Version comparison data
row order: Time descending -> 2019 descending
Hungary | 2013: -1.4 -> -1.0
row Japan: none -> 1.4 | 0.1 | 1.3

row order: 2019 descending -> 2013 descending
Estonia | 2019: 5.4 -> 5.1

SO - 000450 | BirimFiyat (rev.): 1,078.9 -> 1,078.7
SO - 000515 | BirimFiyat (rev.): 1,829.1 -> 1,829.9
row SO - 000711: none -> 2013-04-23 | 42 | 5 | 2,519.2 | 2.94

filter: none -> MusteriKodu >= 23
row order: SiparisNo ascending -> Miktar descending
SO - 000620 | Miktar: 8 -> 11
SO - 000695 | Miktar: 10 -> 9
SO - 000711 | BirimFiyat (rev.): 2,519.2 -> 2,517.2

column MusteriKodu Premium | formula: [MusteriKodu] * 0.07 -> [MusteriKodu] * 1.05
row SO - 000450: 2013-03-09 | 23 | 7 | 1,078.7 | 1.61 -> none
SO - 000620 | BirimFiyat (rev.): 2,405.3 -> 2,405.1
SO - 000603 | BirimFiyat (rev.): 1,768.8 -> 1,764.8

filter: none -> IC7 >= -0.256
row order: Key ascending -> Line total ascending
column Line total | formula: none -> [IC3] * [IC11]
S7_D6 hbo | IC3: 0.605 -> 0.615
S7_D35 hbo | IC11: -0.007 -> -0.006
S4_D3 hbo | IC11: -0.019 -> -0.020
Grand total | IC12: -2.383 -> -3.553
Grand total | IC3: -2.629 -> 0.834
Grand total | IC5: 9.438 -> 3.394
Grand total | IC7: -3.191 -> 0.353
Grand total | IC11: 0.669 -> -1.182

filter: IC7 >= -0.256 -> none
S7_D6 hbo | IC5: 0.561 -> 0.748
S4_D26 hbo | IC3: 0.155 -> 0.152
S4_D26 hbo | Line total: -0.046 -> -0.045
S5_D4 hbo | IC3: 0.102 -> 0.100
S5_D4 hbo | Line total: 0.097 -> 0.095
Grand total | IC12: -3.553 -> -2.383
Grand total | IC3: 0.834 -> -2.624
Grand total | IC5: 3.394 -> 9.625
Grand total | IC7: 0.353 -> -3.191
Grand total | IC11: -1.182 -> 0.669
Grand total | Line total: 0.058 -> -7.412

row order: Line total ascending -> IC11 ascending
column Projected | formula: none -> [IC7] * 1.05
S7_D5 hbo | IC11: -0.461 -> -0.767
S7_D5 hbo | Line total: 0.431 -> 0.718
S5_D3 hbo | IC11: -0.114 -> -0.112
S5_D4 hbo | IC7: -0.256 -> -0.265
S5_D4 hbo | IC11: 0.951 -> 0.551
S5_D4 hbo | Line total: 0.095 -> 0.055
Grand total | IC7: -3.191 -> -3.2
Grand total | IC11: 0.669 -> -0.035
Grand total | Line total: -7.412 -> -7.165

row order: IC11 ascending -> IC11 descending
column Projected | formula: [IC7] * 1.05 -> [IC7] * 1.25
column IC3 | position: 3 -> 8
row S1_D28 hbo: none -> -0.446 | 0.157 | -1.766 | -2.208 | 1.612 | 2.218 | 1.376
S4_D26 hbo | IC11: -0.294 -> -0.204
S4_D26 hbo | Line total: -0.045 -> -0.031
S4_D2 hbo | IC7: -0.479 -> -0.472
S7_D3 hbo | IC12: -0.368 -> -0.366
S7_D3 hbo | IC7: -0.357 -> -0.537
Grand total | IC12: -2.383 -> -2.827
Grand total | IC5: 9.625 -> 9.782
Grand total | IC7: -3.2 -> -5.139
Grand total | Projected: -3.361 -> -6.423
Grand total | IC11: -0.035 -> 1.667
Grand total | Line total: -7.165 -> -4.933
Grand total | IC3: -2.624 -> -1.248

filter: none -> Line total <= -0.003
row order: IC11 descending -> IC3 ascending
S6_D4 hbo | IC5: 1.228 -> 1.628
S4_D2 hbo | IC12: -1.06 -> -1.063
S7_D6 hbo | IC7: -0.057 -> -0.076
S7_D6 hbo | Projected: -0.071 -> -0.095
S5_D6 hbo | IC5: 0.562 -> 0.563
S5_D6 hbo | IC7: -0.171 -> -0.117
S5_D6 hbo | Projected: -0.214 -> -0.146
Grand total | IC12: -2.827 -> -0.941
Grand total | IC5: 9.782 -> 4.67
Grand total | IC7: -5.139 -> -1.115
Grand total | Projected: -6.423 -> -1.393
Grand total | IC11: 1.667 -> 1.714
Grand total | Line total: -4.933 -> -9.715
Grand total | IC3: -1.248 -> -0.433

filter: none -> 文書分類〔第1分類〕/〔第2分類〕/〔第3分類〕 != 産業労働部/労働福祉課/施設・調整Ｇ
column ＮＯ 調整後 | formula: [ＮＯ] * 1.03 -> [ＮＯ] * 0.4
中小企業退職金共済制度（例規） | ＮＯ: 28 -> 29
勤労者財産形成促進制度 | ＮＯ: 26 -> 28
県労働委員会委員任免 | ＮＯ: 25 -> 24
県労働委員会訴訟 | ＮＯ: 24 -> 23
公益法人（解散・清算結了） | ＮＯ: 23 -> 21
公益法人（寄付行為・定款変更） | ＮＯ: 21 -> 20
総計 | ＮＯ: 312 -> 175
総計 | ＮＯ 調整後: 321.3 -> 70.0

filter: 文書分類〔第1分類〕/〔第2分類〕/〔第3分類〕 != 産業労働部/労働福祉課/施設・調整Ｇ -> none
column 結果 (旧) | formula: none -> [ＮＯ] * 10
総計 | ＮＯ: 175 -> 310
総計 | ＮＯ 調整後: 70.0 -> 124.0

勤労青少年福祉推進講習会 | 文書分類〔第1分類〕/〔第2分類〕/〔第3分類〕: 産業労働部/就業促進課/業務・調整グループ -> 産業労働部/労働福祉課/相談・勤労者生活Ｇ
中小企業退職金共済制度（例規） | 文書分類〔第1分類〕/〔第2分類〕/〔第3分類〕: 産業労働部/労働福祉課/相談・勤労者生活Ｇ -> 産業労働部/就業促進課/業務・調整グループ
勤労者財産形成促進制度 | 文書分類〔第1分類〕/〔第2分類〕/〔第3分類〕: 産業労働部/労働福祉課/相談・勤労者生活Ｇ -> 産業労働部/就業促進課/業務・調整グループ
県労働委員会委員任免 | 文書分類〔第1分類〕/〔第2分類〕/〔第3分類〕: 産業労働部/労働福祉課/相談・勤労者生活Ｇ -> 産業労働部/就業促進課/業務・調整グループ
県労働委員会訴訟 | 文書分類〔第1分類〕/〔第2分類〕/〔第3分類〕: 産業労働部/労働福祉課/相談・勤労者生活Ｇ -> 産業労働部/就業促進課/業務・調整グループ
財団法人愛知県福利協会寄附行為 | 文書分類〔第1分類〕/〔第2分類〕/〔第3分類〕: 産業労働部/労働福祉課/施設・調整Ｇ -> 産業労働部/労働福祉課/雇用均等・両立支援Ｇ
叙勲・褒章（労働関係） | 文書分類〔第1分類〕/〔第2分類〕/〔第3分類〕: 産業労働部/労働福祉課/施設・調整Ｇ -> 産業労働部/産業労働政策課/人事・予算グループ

Required work |
Copy every line from the records above that contains the word "勤労者財産形成促進制度".

Answer to this task |
勤労者財産形成促進制度 | ＮＯ: 26 -> 28
勤労者財産形成促進制度 | 文書分類〔第1分類〕/〔第2分類〕/〔第3分類〕: 産業労働部/労働福祉課/相談・勤労者生活Ｇ -> 産業労働部/就業促進課/業務・調整グループ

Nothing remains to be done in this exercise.